__Task prompt__.
Of the entries below, copy only those lines that contain the word "icon".
***** Data to process
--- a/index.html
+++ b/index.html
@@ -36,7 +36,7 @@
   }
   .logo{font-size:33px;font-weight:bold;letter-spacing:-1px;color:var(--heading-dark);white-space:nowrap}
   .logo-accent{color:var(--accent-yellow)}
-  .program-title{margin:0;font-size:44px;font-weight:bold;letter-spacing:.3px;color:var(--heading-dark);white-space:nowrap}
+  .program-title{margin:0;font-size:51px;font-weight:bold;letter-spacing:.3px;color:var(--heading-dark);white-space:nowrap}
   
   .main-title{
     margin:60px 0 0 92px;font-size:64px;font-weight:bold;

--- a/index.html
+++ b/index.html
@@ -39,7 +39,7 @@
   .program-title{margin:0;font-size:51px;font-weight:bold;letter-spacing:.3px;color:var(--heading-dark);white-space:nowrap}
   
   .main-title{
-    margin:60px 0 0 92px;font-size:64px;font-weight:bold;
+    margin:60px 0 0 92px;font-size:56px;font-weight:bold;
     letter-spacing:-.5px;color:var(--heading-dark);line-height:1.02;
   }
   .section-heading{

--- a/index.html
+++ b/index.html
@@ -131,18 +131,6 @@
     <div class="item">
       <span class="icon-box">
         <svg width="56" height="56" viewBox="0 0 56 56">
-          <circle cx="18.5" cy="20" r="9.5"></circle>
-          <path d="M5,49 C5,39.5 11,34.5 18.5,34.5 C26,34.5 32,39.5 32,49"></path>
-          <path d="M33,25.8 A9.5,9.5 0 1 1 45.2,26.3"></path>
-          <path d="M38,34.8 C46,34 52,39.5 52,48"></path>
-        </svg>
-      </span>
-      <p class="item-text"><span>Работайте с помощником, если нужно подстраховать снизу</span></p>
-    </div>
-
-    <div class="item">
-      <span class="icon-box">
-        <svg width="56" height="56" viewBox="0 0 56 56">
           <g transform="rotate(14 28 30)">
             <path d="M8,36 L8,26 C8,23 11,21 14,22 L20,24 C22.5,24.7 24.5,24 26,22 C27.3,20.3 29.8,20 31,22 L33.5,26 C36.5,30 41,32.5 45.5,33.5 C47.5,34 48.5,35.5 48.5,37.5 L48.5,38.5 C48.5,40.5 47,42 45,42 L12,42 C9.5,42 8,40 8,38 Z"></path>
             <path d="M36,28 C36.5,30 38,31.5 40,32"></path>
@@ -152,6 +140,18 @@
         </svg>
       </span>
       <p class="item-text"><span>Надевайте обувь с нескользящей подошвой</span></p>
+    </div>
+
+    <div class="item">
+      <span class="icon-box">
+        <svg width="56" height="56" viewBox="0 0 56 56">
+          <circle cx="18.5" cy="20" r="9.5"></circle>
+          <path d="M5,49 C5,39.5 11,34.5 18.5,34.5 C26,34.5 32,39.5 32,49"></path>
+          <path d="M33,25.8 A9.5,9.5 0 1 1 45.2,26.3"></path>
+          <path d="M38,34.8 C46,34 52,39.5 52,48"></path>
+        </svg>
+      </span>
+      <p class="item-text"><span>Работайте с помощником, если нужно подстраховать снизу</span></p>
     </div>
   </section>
**********
__Your solution__.
       <span class="icon-box">
-      <span class="icon-box">
+      <span class="icon-box">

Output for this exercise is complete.